Page MenuHomePhabricator

Reduce impact of GC pauses on elasticsearch response time
Closed, ResolvedPublic

Description

The 99%-ile of elasticsearch response time is significantly higher than the 95%-ile. We have a full GC every hour, with a pause time of between 1 and 1.5 second. With 32 servers, this means one full GC every 2 minute. So the GC pauses could explain the response time we see. It make sense to try to optimize them.

Ideas to investigate:

  • moving to G1: strongly discouraged by elastic, might lead to data corruption, see Garbage First
  • reducing heap size: we seem to have less than 10Go of long lived objects, but a configured heap size of 30Go, reducing heap size might give us shorter but more frequent full GC
  • tuning new / old ratio: increasing the size of the young generations might help keep objects out of old space and reduce the number of full GC (this is border line black magic and very much needs to be validated in testing)
  • aggressive timeouts on queries: elasticsearch supports client timeouts and will return partial results if some shards do not answer fast enough. For completion suggester, where median resposne time is 20ms and the users are probably not waiting for > 100ms this probably make sense. Note that this might hide other issues, so we need to have some metrics on partial results to track potential issues.

Event Timeline

Restricted Application added a subscriber: Aklapper. · View Herald Transcript
debt triaged this task as Medium priority.Jan 26 2017, 11:17 PM
debt moved this task from needs triage to Up Next on the Discovery-Search board.
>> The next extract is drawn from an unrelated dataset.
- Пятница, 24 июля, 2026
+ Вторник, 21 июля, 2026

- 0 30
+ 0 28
Once we're done with GC on WDQS, let's see if this is still needed and/or still effecting latency.

Mentioned in SAL (#wikimedia-operations) [2018-06-04T12:49:09Z] <gehel> restart elastic2001 to enable G1 GC - T156137

Since the bugs seen with G1 were for early version of Java 8 and that we've upgraded to much newer JVM everywhere, let's try G1 and see if we gain anything.

Change 437231 had a related patch set uploaded (by Gehel; owner: Gehel):
[operations/puppet@production] elasticsearch: enable G1 garbage collector

https://gerrit.wikimedia.org/r/437231

moving to G1: strongly discouraged by elastic, might lead to data corruption, see Garbage First

This used to be the case, but has been resolved. From the elastic docs:

Early versions of the HotSpot JVM that shipped with JDK 8 are known to have issues that can lead to index corruption when the G1GC collector is enabled. The versions impacted are those earlier than the version of HotSpot that shipped with JDK 8u40.
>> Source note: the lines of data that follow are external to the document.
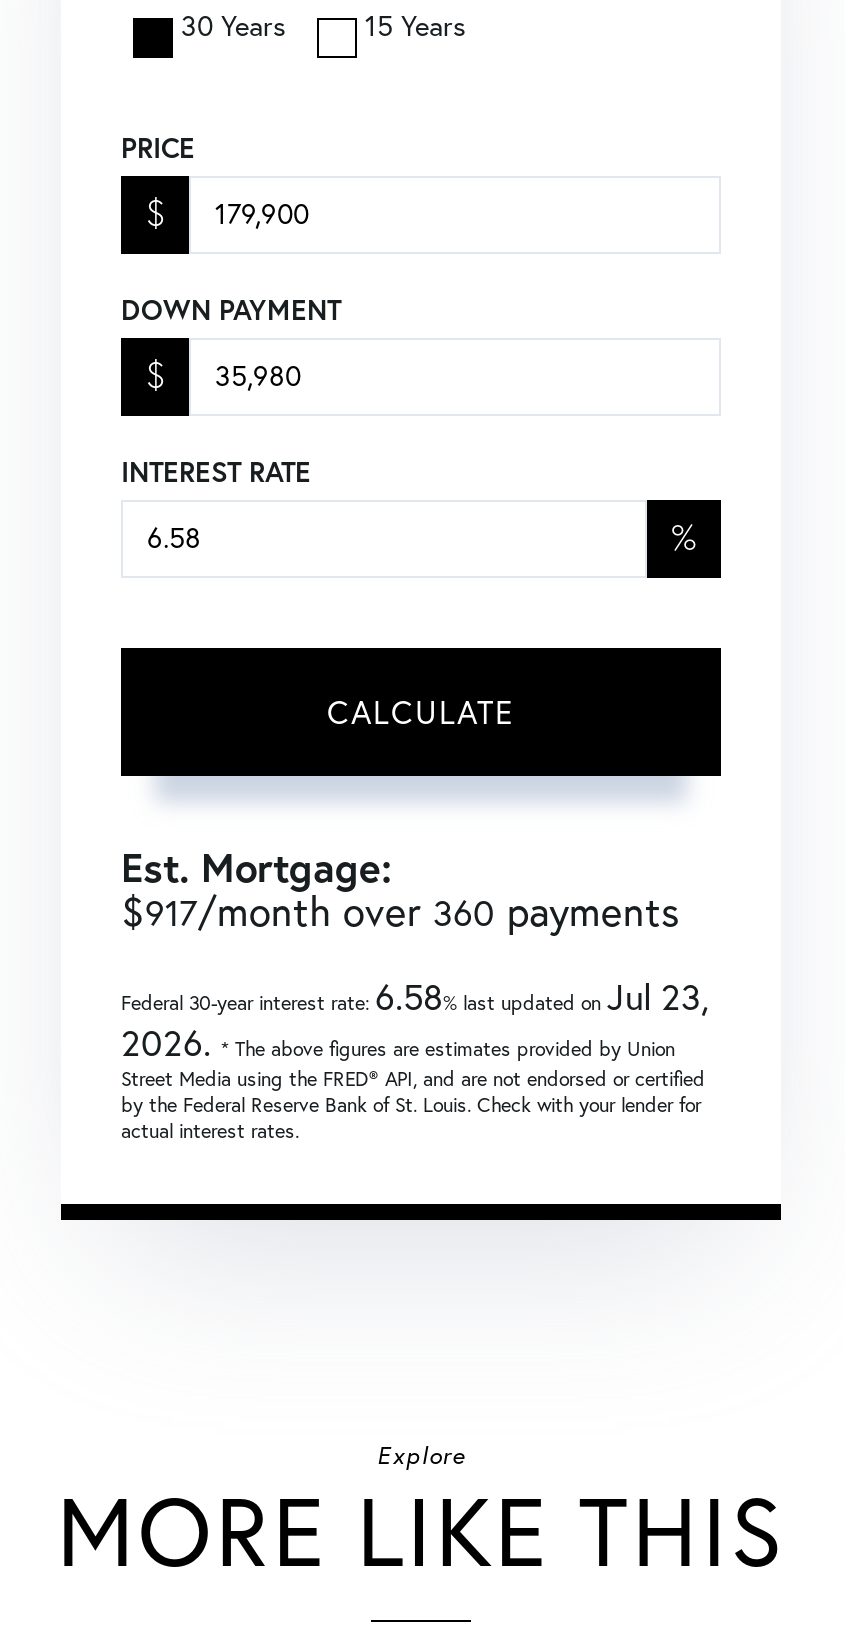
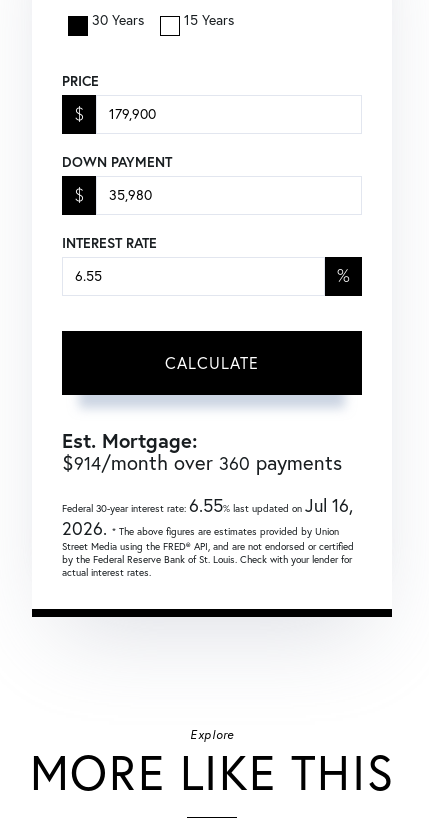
- $917/month over 360 payments
+ $914/month over 360 payments

- Federal 30-year interest rate: 6.58% last updated onJul 23,
+ Federal 30-year interest rate: 6.55% last updated onJul 16,
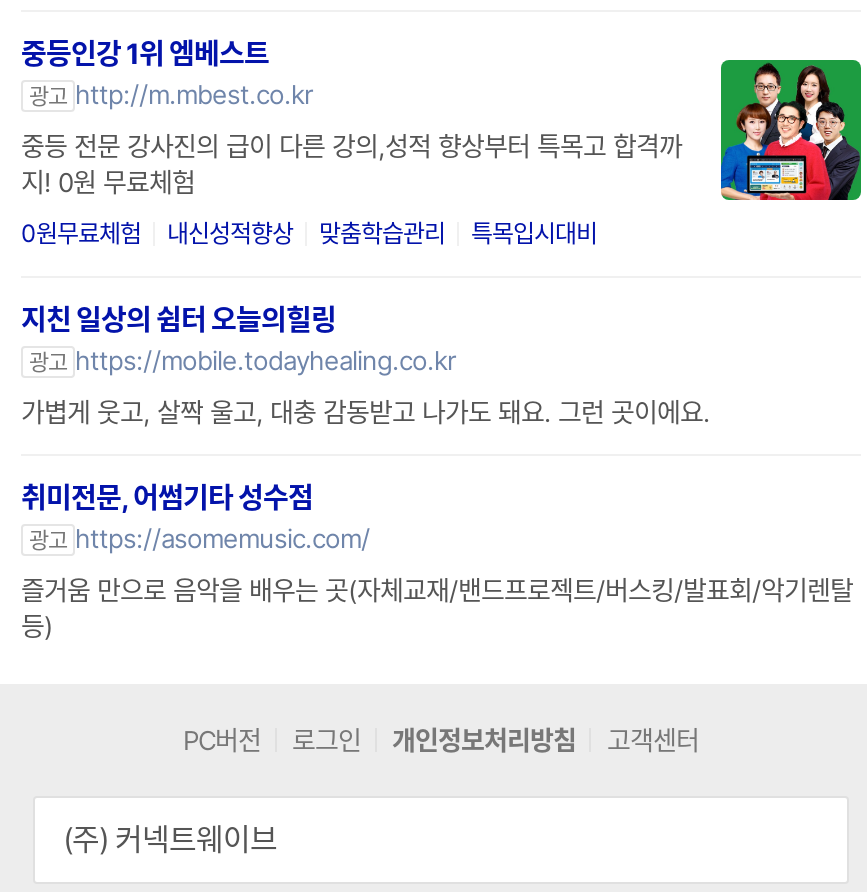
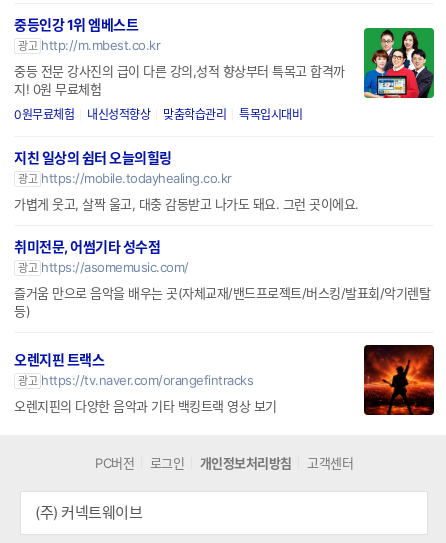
+ 오렌지핀 트랙스
+ 광고 https://tv.naver.com/orangefintracks
+ 오렌지핀의 다양한 음악과 기타 백킹트랙 영상 보기

+ [image]
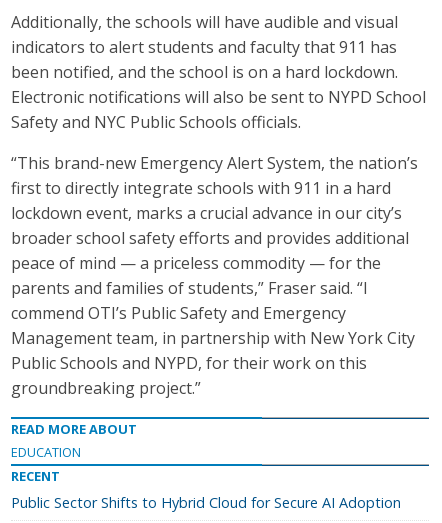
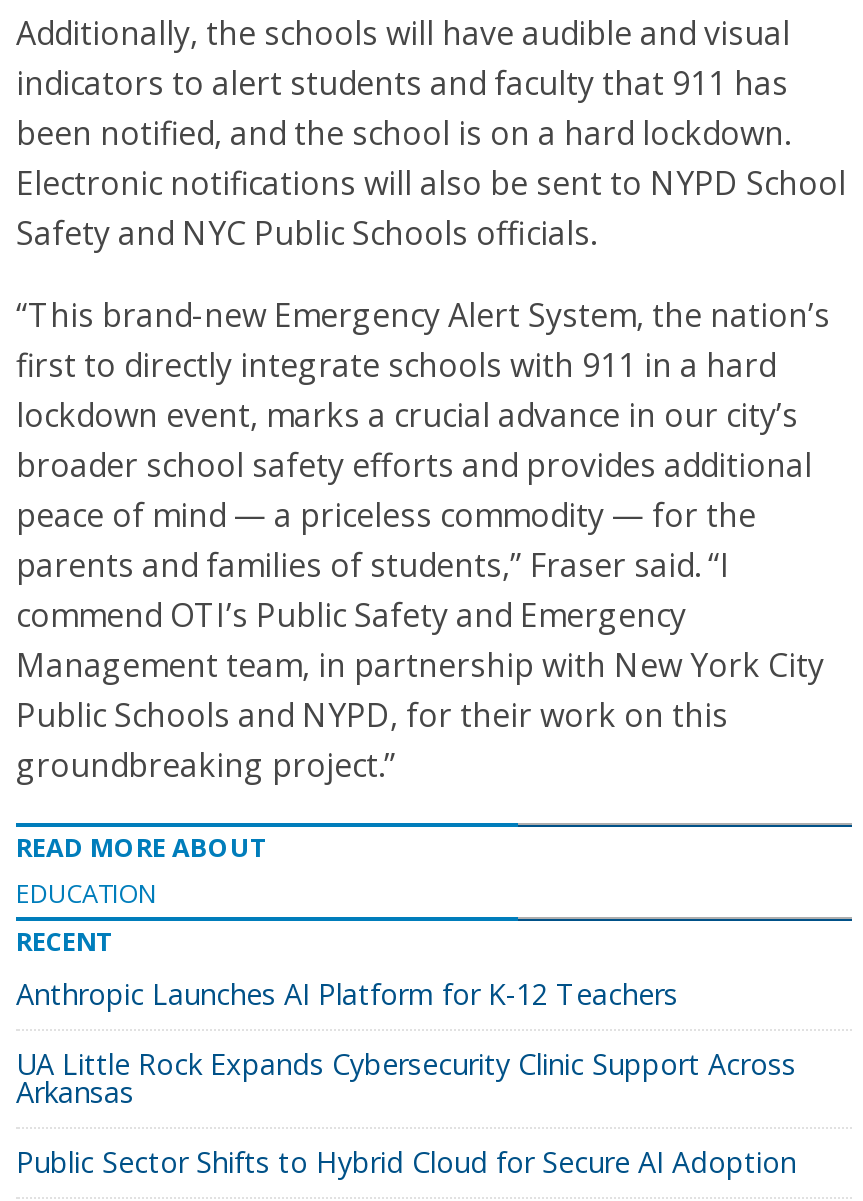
+ Anthropic Launches AI Platform for K-12 Teachers
+ UA Little Rock Expands Cybersecurity Clinic Support Across
+ Arkansas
We are well past 8u40 so should be in the clear.

Looking at GC logs with G1 on elastic2001: It looks like pool sizes are fairly unstable, with the GC trading Eden for Tenured (and vice versa) at a fairly high rate.

pool sizes after GC.png (980×1 px, 137 KB)
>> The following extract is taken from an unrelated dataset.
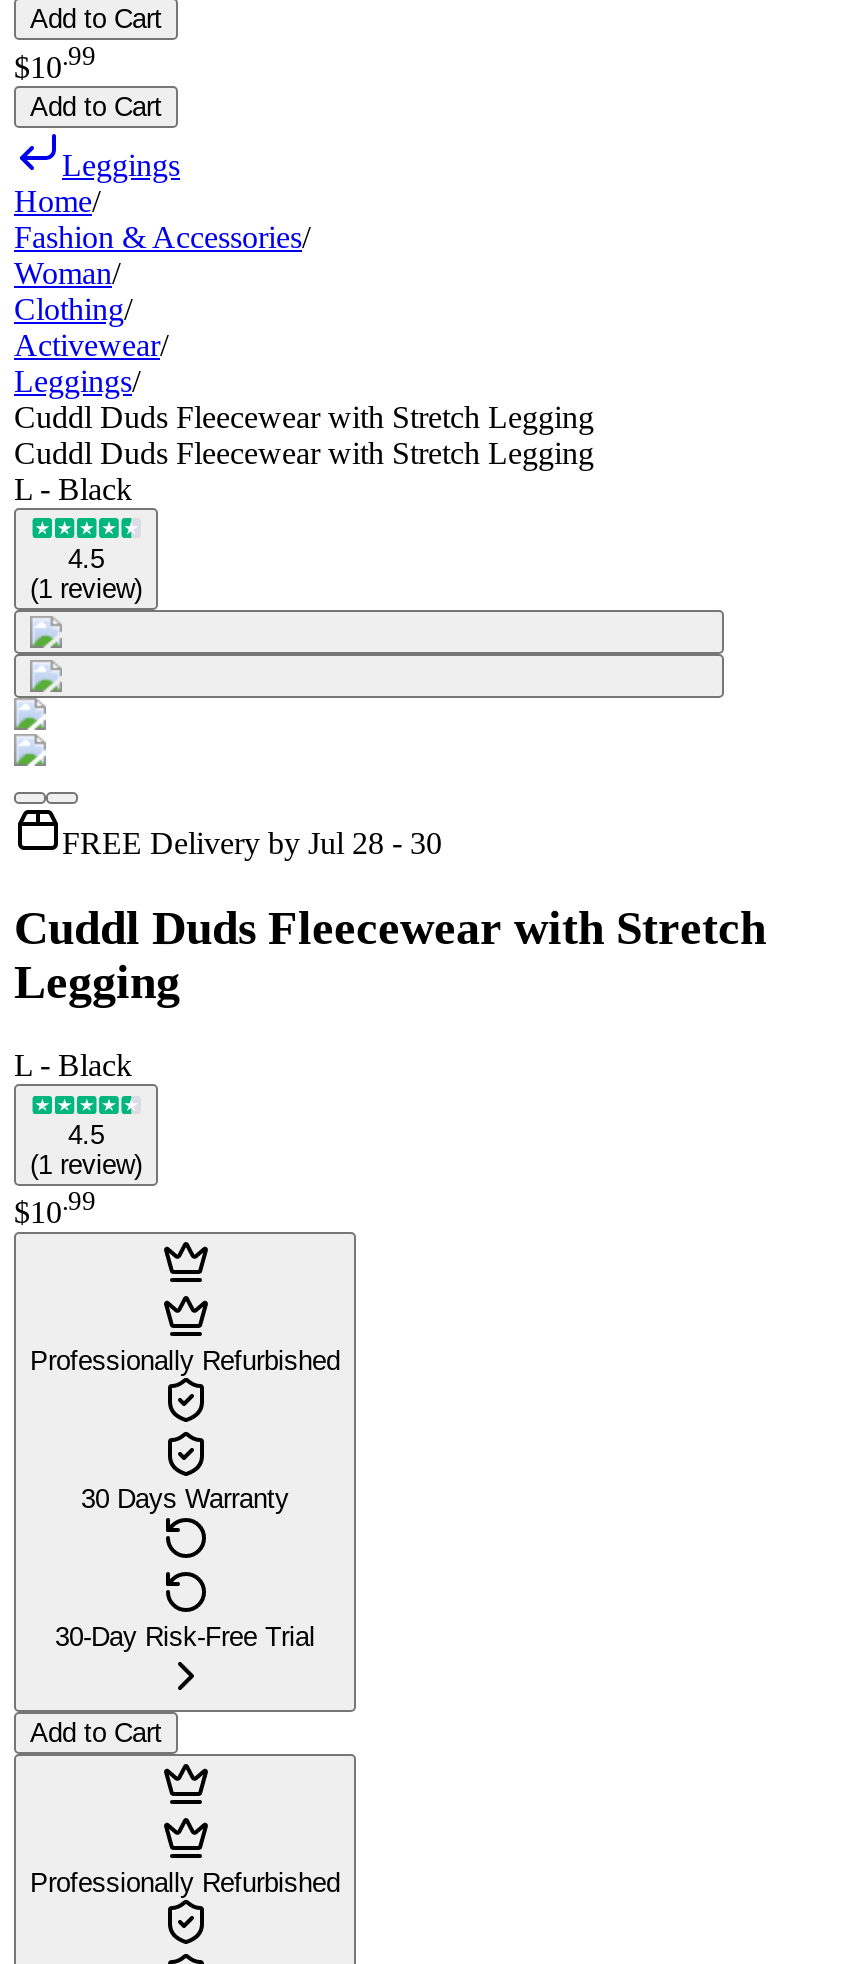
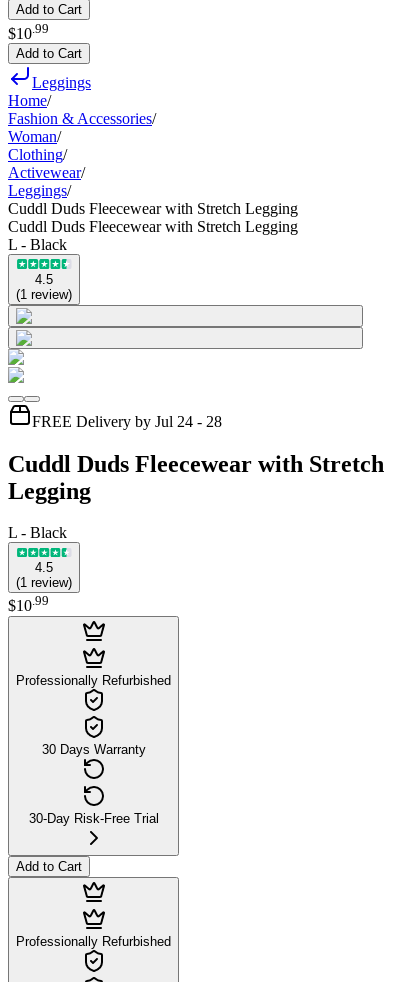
- FREE Delivery by Jul 28 - 30
+ FREE Delivery by Jul 24 - 28
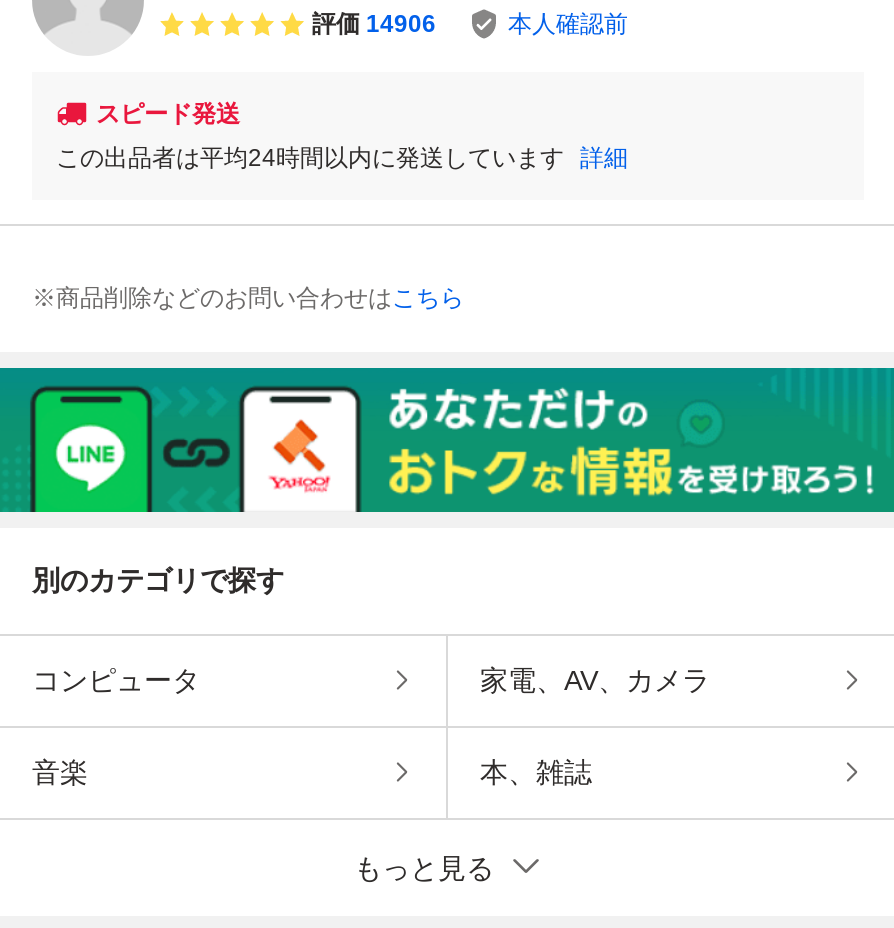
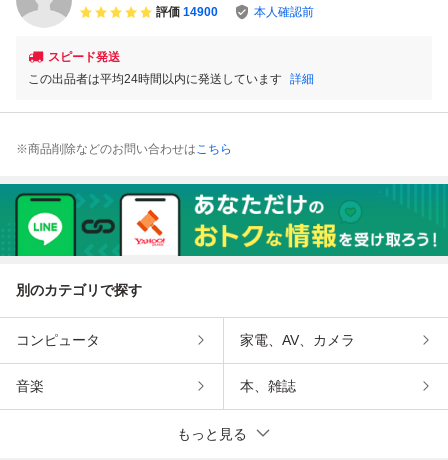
- 評価 14906
+ 評価 14900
I'm not entirely sure what we should do about it. Even on 2001 which does not have user traffic, I still see long GC pauses (slightly lower and with less occurences than with CMS, so slightly better, but probably not significant either way).

I also see (both CMS and G1) high kernel times. I'm not sure how to investigate that. Do we have another process that consumes significant CPU (unlikely?).

This looks good enough to be enabled on a node in eqiad and see how this works with more load. Further tuning that I would like to try:

  • enable parallel ref processing (seems that parallel ref are a significant part of time spent in GC)
  • include increasing heap size
  • possibly removing -Xms

The idea above will need to be revisited depending on what we see under load.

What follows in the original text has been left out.